__Problem__: Write out all of the records precisely. Skip anything that is a picture.

__Provided records__:
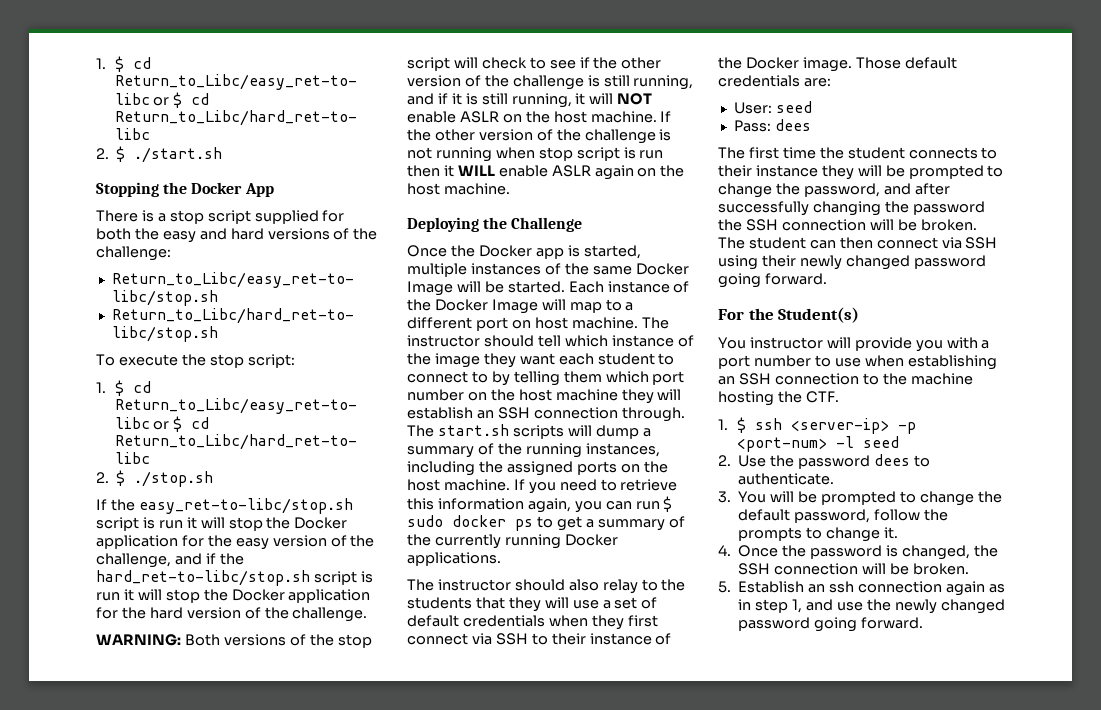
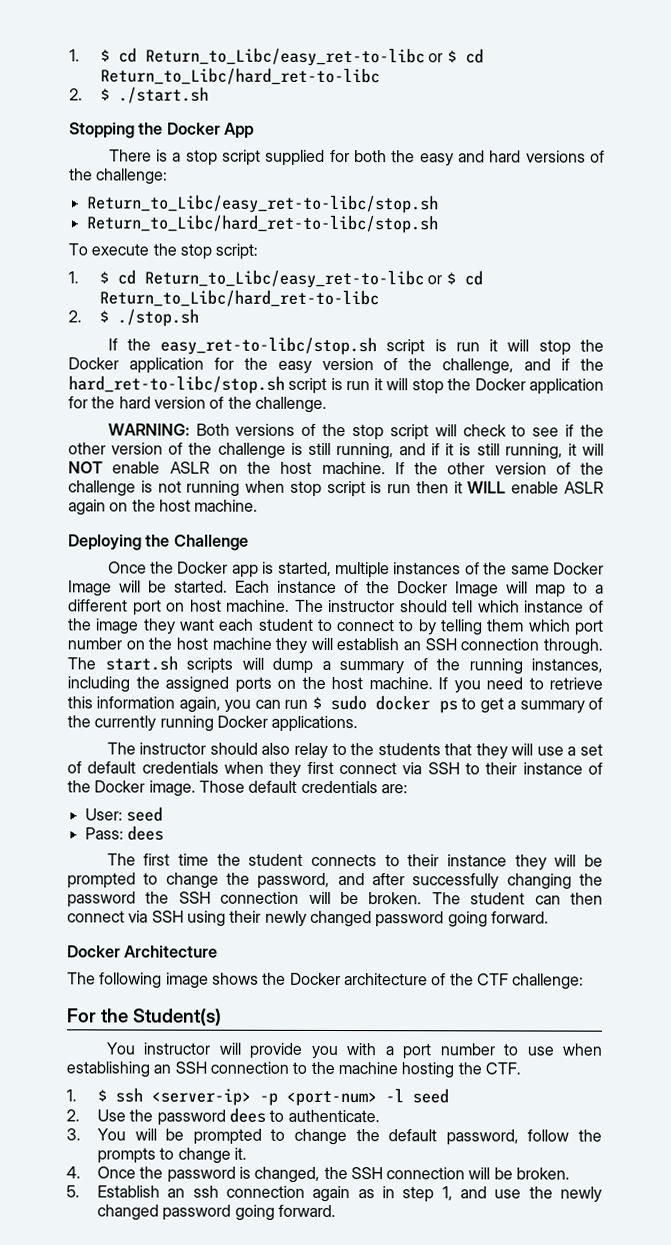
+ Docker Architecture
+ The following image shows the Docker architecture of the CTF challenge:

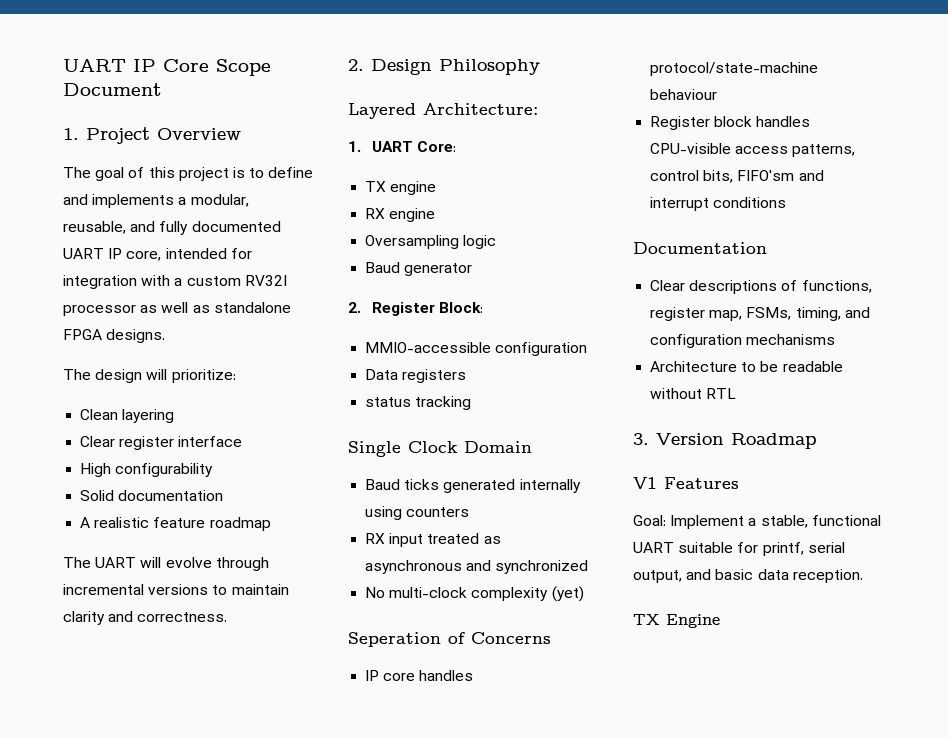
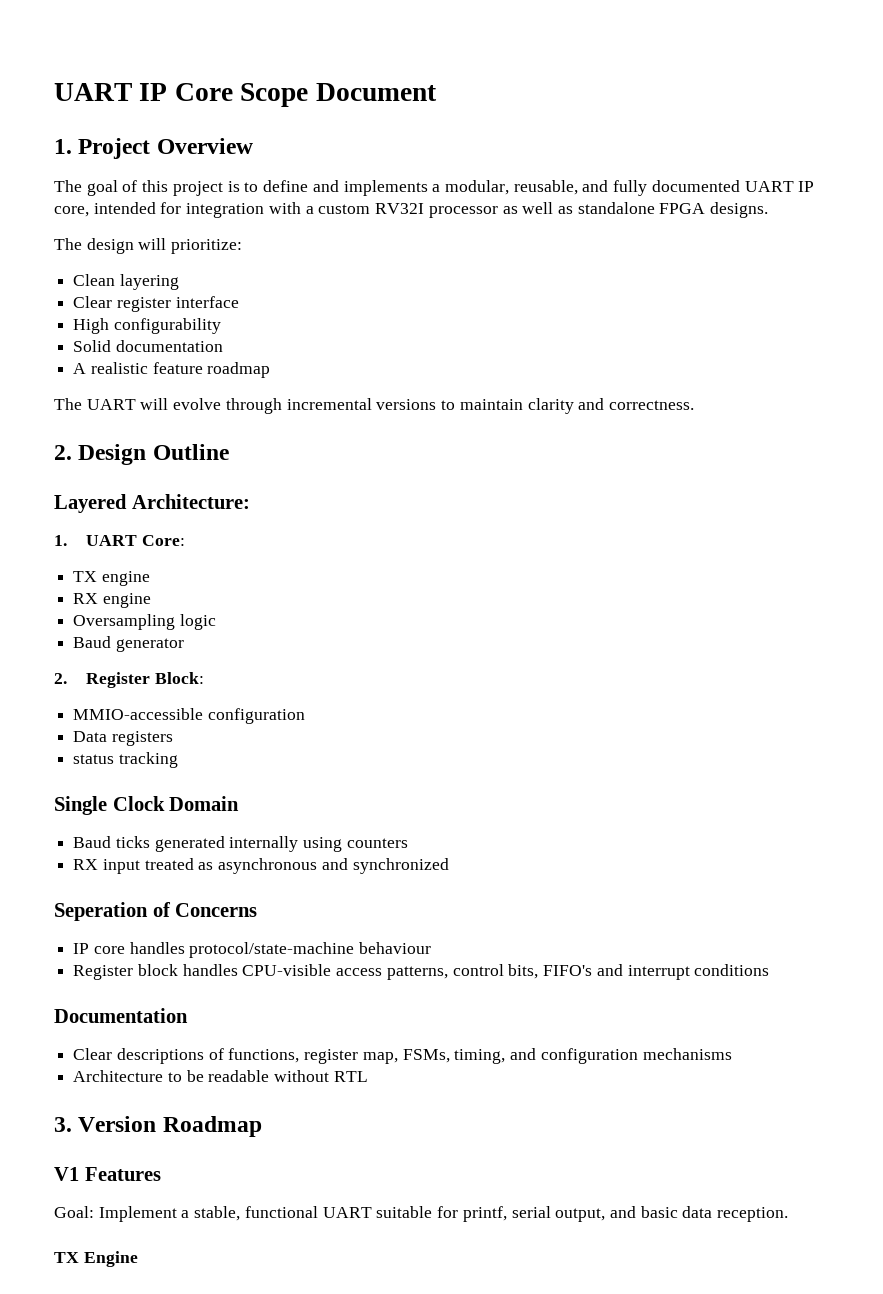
- 2. Design Philosophy
+ 2. Design Outline
- No multi-clock complexity (yet)
- Register block handles CPU-visible access patterns, control bits, FIFO'sm and interrupt conditions
+ Register block handles CPU-visible access patterns, control bits, FIFO's and interrupt conditions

__Response below__:
+ Docker Architecture
+ The following image shows the Docker architecture of the CTF challenge:

- 2. Design Philosophy
+ 2. Design Outline
- No multi-clock complexity (yet)
- Register block handles CPU-visible access patterns, control bits, FIFO'sm and interrupt conditions
+ Register block handles CPU-visible access patterns, control bits, FIFO's and interrupt conditions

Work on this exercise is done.